Grigory Frid’s The Diary of Anne Frank is playing at the Fringe for the first time, thanks to a new production by About Turn Theatre. It’s an opera and monodrama, with Anne Frank singing soprano alone on the stage. Polly Ott and Vera Hiltbrunner have taken turns playing the role during the run. Featuring unrhymed lyrics adapted directly from the diary, the show was written in 1968 for a chamber orchestra. This production, however, is accompanied by a solo piano.

The music is dissonant throughout; it changes in tempo, but the harsh atonality never lets up. This neatly underlines Anne’s sense of dread, and foreshadows her fate. But the unrelenting nature of the music does sometimes undercut the warmth and humanity of her story. During lighter scenes, such as where Anne impersonates the van Pels (who hid alongside her family), she seems to sing against the music rather than with it.
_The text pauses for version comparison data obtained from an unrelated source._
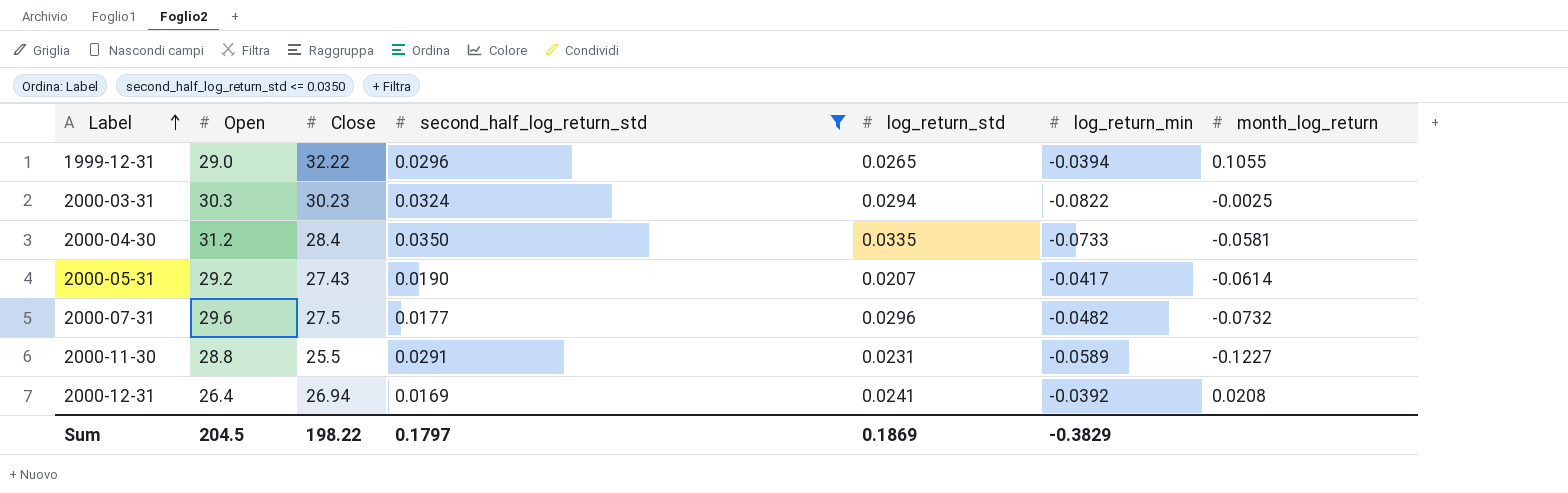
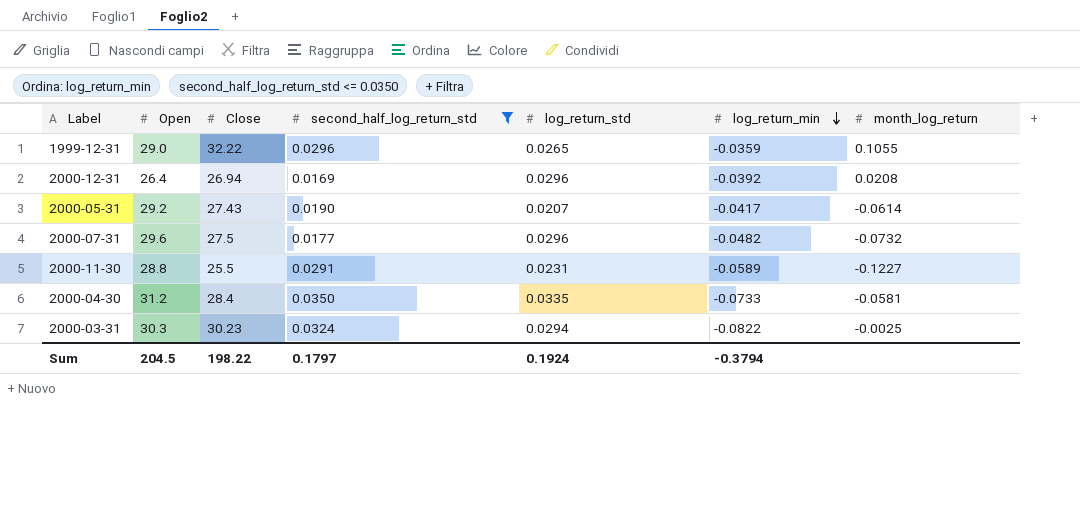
row order: Label ascending -> log_return_min descending
1999-12-31 | log_return_min: -0.0394 -> -0.0359
2000-12-31 | log_return_std: 0.0241 -> 0.0296
Sum | log_return_std: 0.1869 -> 0.1924
Sum | log_return_min: -0.3829 -> -0.3794

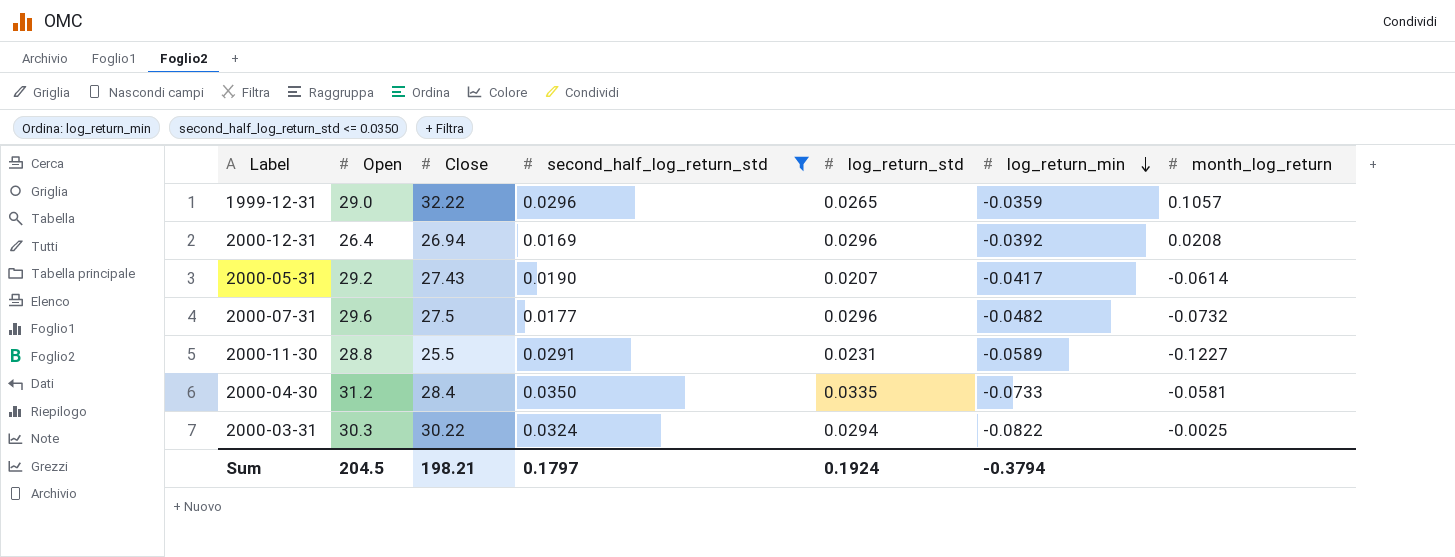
1999-12-31 | month_log_return: 0.1055 -> 0.1057
2000-03-31 | Close: 30.23 -> 30.22
Sum | Close: 198.22 -> 198.21

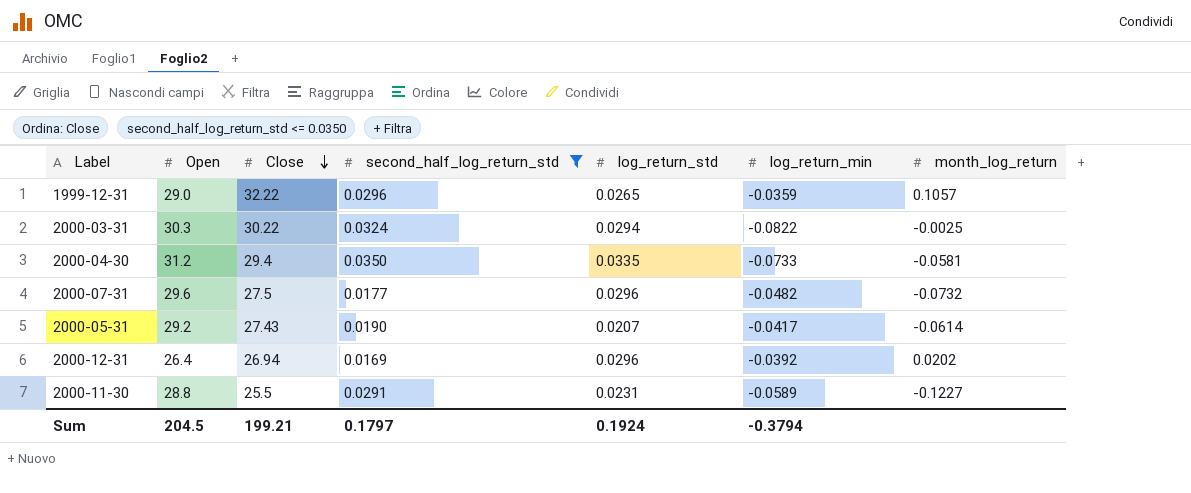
row order: log_return_min descending -> Close descending
2000-04-30 | Close: 28.4 -> 29.4
2000-12-31 | month_log_return: 0.0208 -> 0.0202
Sum | Close: 198.21 -> 199.21

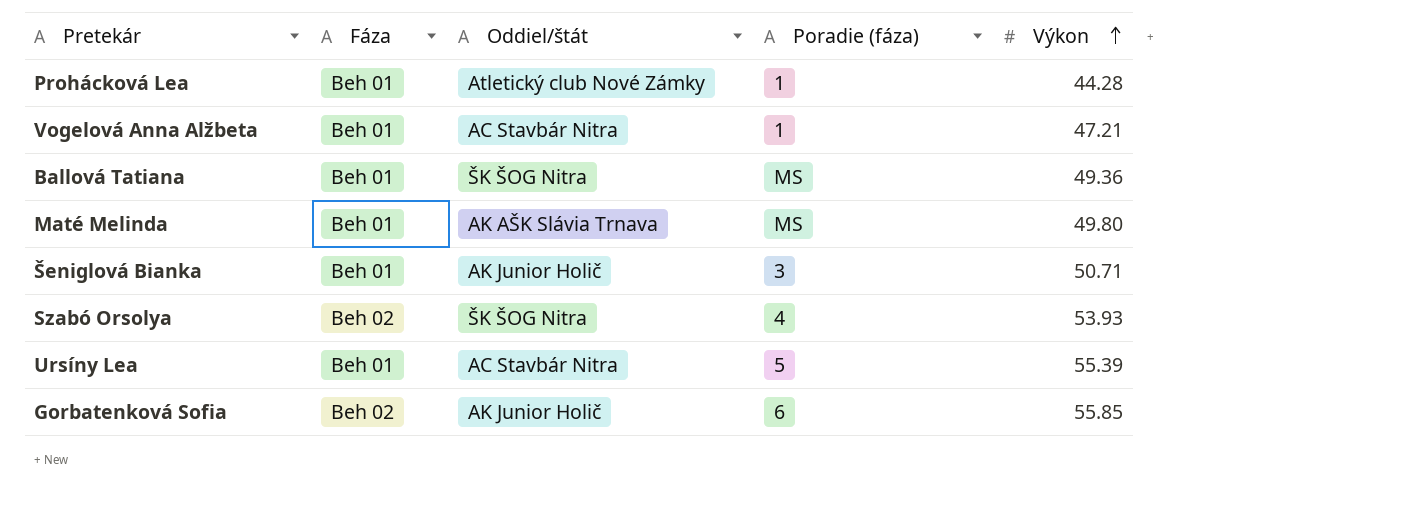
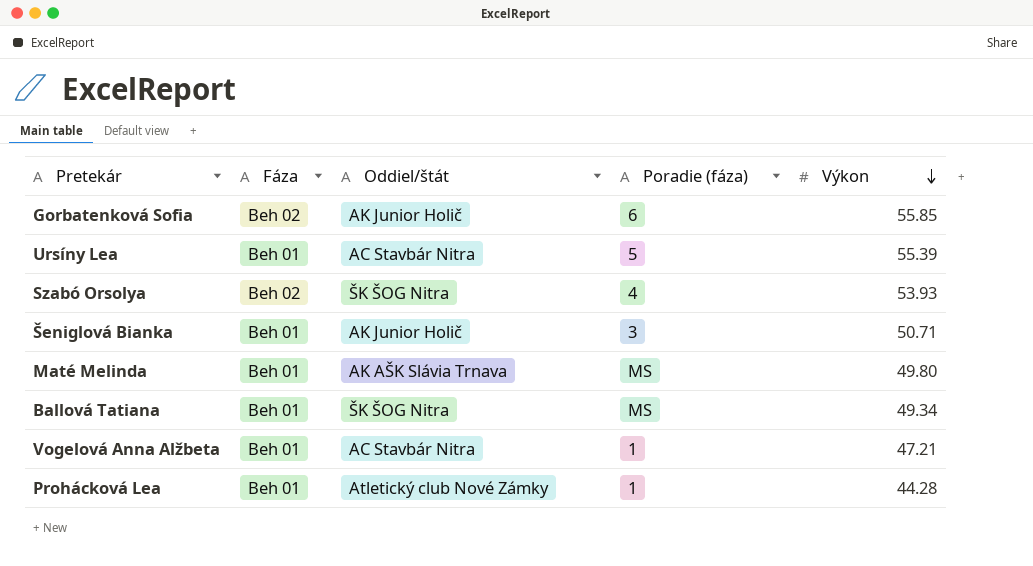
row order: Výkon ascending -> Výkon descending
Ballová Tatiana | Výkon: 49.36 -> 49.34

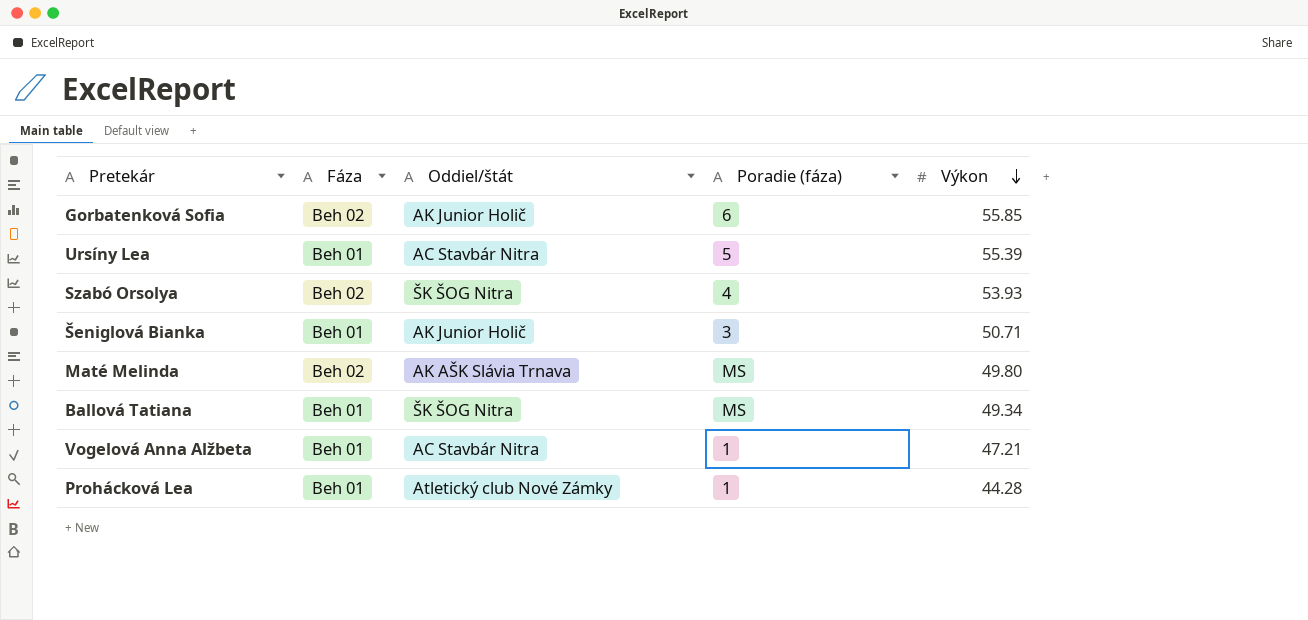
Maté Melinda | Fáza: Beh 01 -> Beh 02

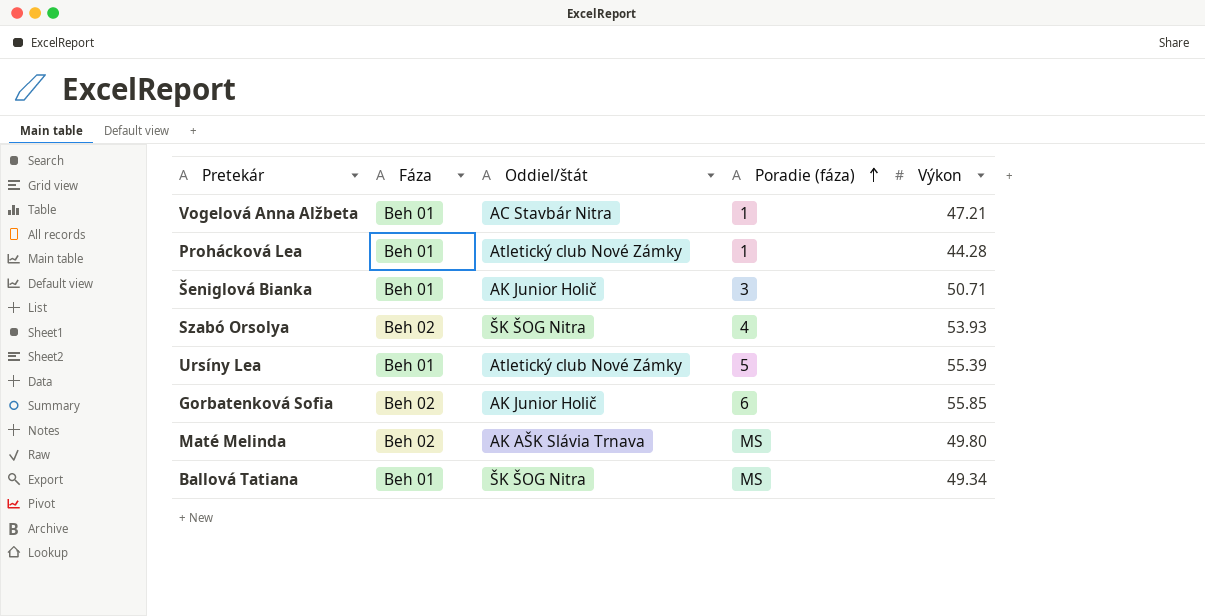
row order: Výkon descending -> Poradie (fáza) ascending
Ursíny Lea | Oddiel/štát: AC Stavbár Nitra -> Atletický club Nové Zámky

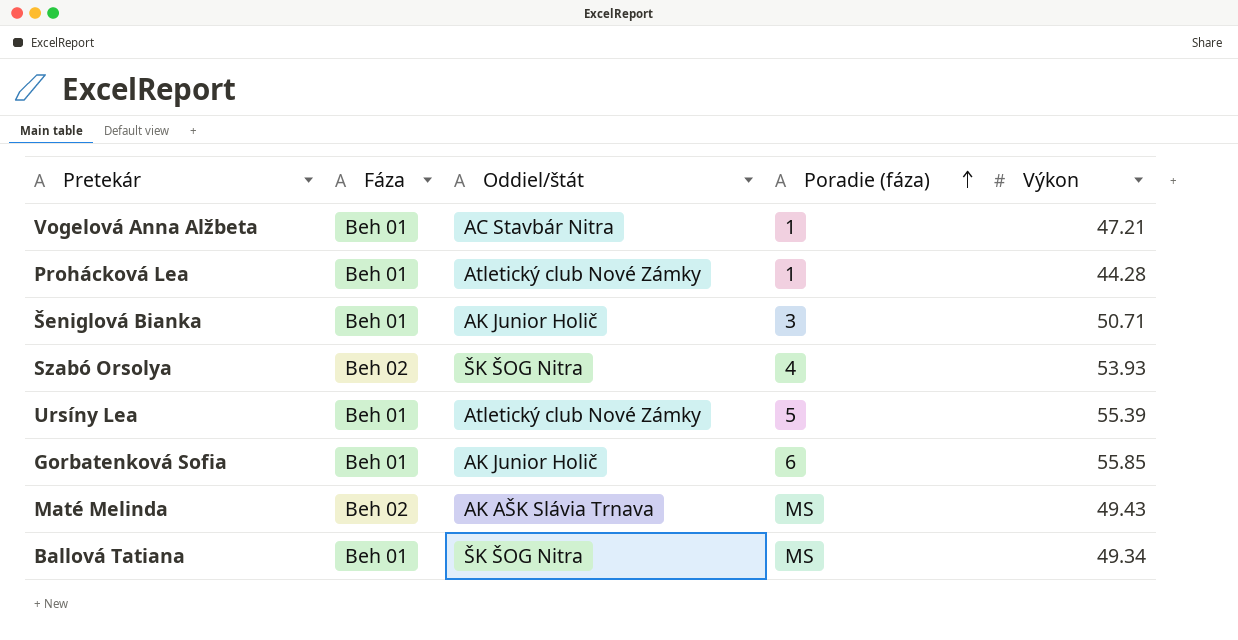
Gorbatenková Sofia | Fáza: Beh 02 -> Beh 01
Maté Melinda | Výkon: 49.80 -> 49.43

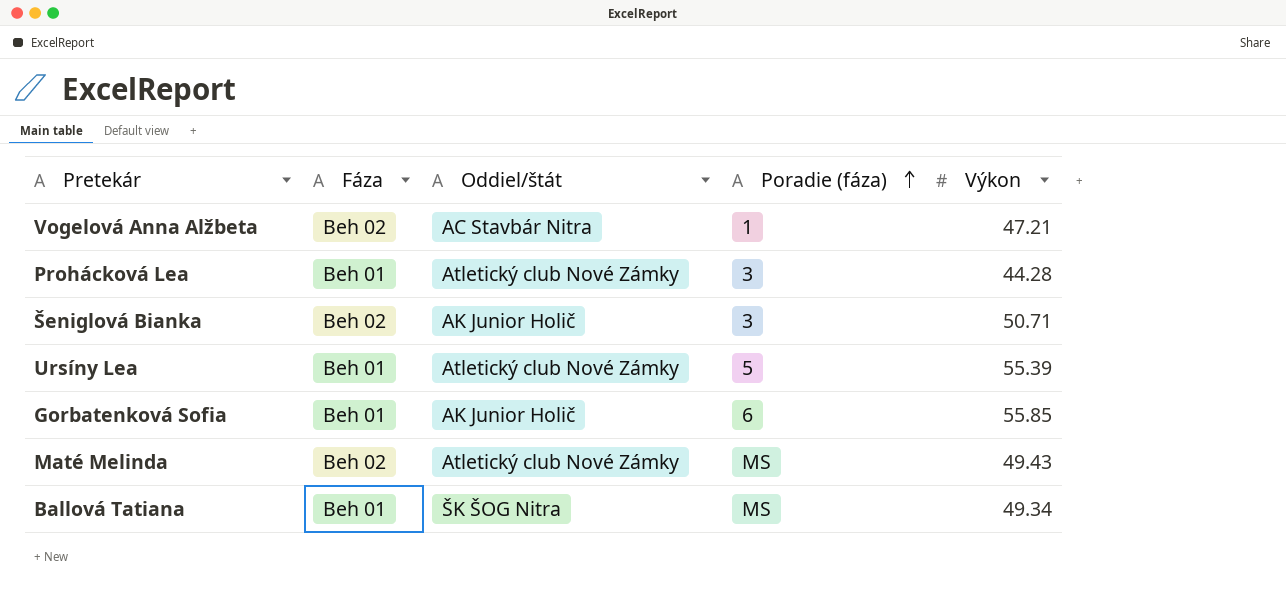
row Szabó Orsolya: Beh 02 | ŠK ŠOG Nitra | 4 | 53.93 -> none
Vogelová Anna Alžbeta | Fáza: Beh 01 -> Beh 02
Prohácková Lea | Poradie (fáza): 1 -> 3
Šeniglová Bianka | Fáza: Beh 01 -> Beh 02
Maté Melinda | Oddiel/štát: AK AŠK Slávia Trnava -> Atletický club Nové Zámky

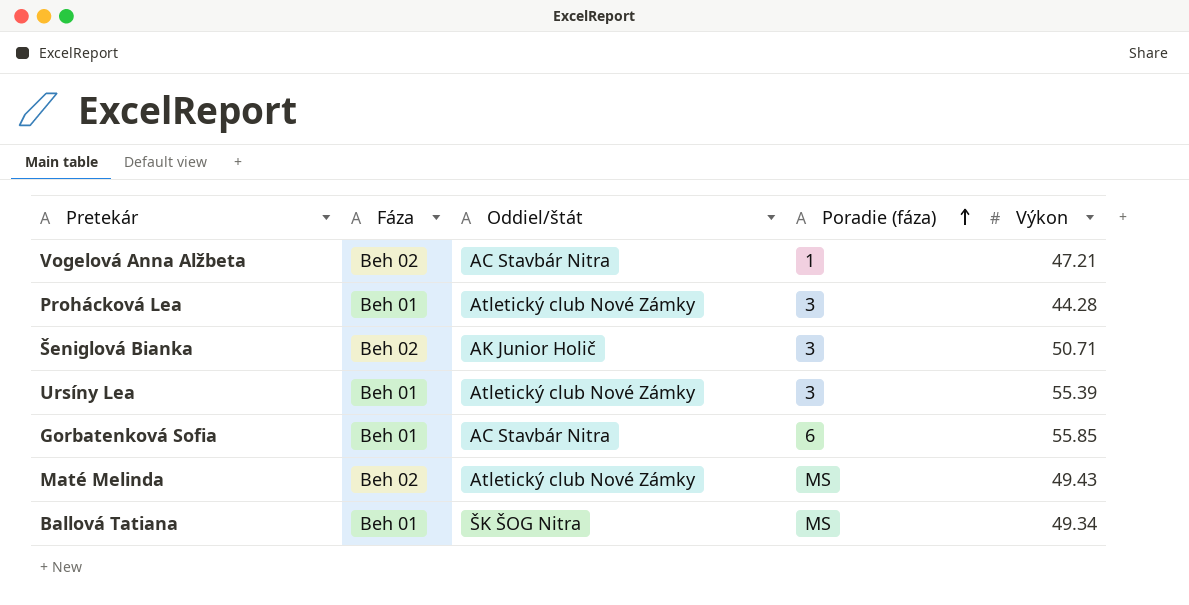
Ursíny Lea | Poradie (fáza): 5 -> 3
Gorbatenková Sofia | Oddiel/štát: AK Junior Holič -> AC Stavbár Nitra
The Diary of Anne Frank has an incredibly challenging score for its lead to sing, both in terms of the complexity of the music and the range of emotions therein. This production is impressive, instilling the intricate music with a certain spontaneity. The direction by Sebastian Ukena is also worthy of praise. The stage emphasises Anne’s loneliness, beginning with just a pedestal, before it is slowly filled with enlarged photographs of her former classmates.

This adaptation is a little narrow in tone, but with the help of an excellent lead performance it still does the story of Anne Frank justice.

★★★☆☆

Christian Butler is a writer based in London.

The Diary of Anne Frank is at The Space @ Venue 45 until 27 August.